Start of The data

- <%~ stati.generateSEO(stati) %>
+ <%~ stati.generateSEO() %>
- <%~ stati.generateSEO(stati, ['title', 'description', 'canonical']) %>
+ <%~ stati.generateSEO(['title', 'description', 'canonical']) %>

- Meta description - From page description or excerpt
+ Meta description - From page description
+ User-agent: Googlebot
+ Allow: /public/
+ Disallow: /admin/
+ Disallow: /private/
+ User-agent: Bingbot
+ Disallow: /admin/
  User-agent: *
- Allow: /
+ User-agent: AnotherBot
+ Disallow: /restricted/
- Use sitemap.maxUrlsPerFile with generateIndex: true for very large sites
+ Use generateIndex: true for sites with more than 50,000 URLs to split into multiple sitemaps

End of The data
Start of The data

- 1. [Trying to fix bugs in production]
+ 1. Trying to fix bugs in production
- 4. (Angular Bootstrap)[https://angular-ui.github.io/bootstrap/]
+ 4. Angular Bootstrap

End of The data

=== Exercise description ===
Look through the material above and print exactly the lines from the one containing "1. Trying to fix bugs in production" to the one containing "4. Angular Bootstrap", both included, and nothing more.

=== Solution to the exercise ===
+ 1. Trying to fix bugs in production
- 4. (Angular Bootstrap)[https://angular-ui.github.io/bootstrap/]
+ 4. Angular Bootstrap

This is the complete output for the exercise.